By screening securities, much like the legendary Ben Graham, I was hoping to find a "crown jewel" opportunity that I could add to my Intelligent REIT portfolio (in the Forbes Intelligent REIT Investor newsletter).

As most investors know, the wider the margin-of-safety, the lower the risk and greater the potential for gain. Conversely, when we buy stocks at too high a price, we find that what we thought was a bona fide investment opportunity turns into a speculative wager that involve considerable peril. As I explained:

The margin of safety concept is a deceptively succinct and simple tool representing an enormously powerful concept and it is no surprise that it has become the sacred motto for value investors. Much of Graham's beliefs are rooted in the notion that "if we follow the speculative crowd we are going to lose money in the long run." (Graham).

Trying to Find a REIT that Shines Bright Like a Diamond

One of the best tools for REIT investors to measure valuation risk is to utilize Funds from Operations (or FFO), a standardized metric (though not GAAP) and Adjusted Funds from Operations (or AFFO), not standardized. By utilizing these valuation methods, it is helpful for investors to compare relative valuations among REITs (but not so helpful as a measurement of absolute valuation).

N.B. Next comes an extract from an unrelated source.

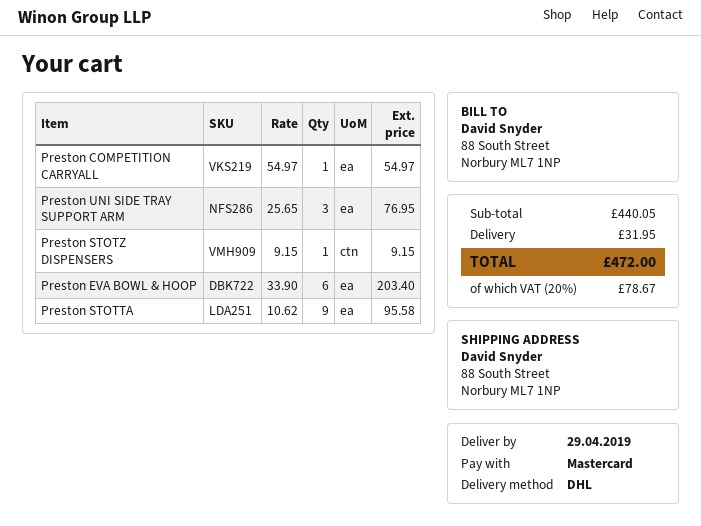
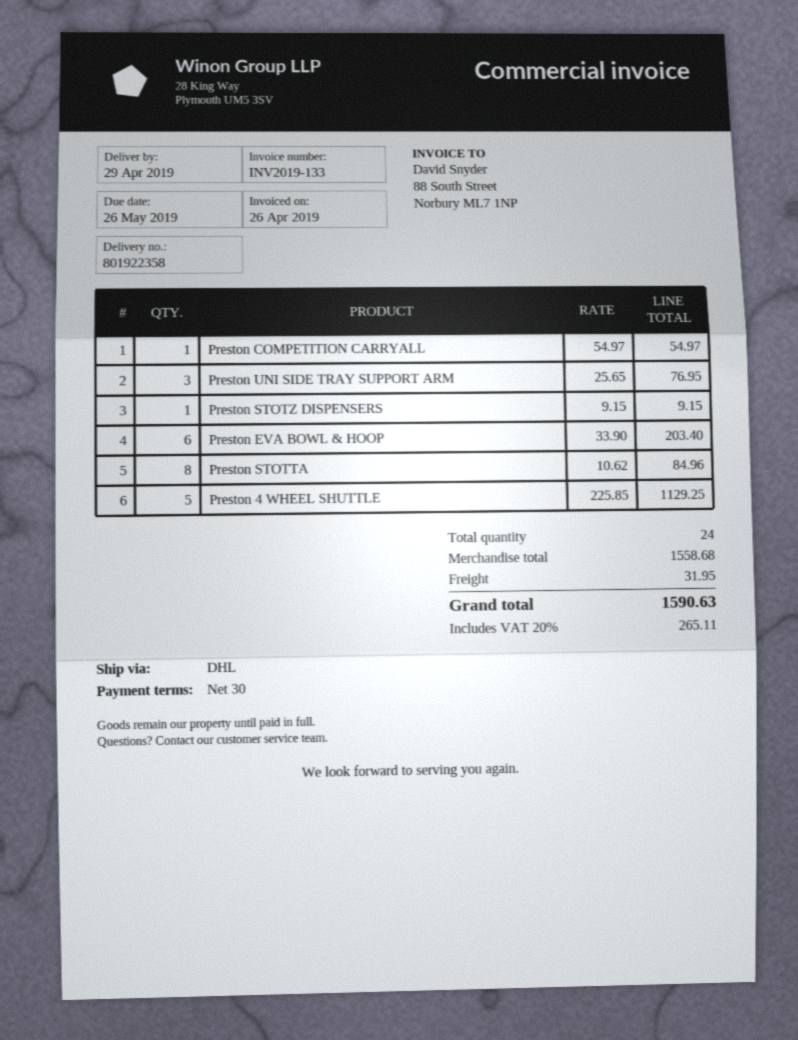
Preston STOTTA: 9 x 10.62 = 95.58 -> 8 x 10.62 = 84.96
Preston 4 WHEEL SHUTTLE: none -> 5 x 225.85 = 1129.25
subtotal: 440.05 -> 1558.68
tax: 20% = 78.67 -> 20% = 265.11
total: 472.00 -> 1590.63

By utilizing the price to FFO valuation (or P/FFO), analysts and investors can determine the trading history of each REIT by itself and relative to the entire REIT sector. In addition, AFFO is a better indicator of a REIT's free cash flow since this formula subtracts capex, amortization of TI (tenant improvements), leasing commissions, and adjustments to remove rent straight-lining and gain or loss on early debt extinguishment.

So for REIT investors, it is important NOT to use P/E (for REITs), or to compare P/E for REITs with P/E for non-REIT stocks. Instead, analysts and investors use P/FFO or P/AFFO multiples to value and compare REITs. Here is a snapshot of the twenty (randomly selected) REITs that I ranked (in order of highest to lowest P/AFFO multiples) in the How to Find a Wonderful REIT at a Moderate Price article:

Now, as you can see, I have identified (in yellow) six REITs on the list with possible bargain prices. Last week, I wrote on EPR Properties (EPR), a triple-net REIT sporting a 5.39% dividend yield. In addition, I have written about the other REITs including CapLease (LSE), American Realty Capital Properties (ARCP), Medical Properties Trust (MPW), Omega Healthcare Investors (OHI), and STAG Industrial (STAG).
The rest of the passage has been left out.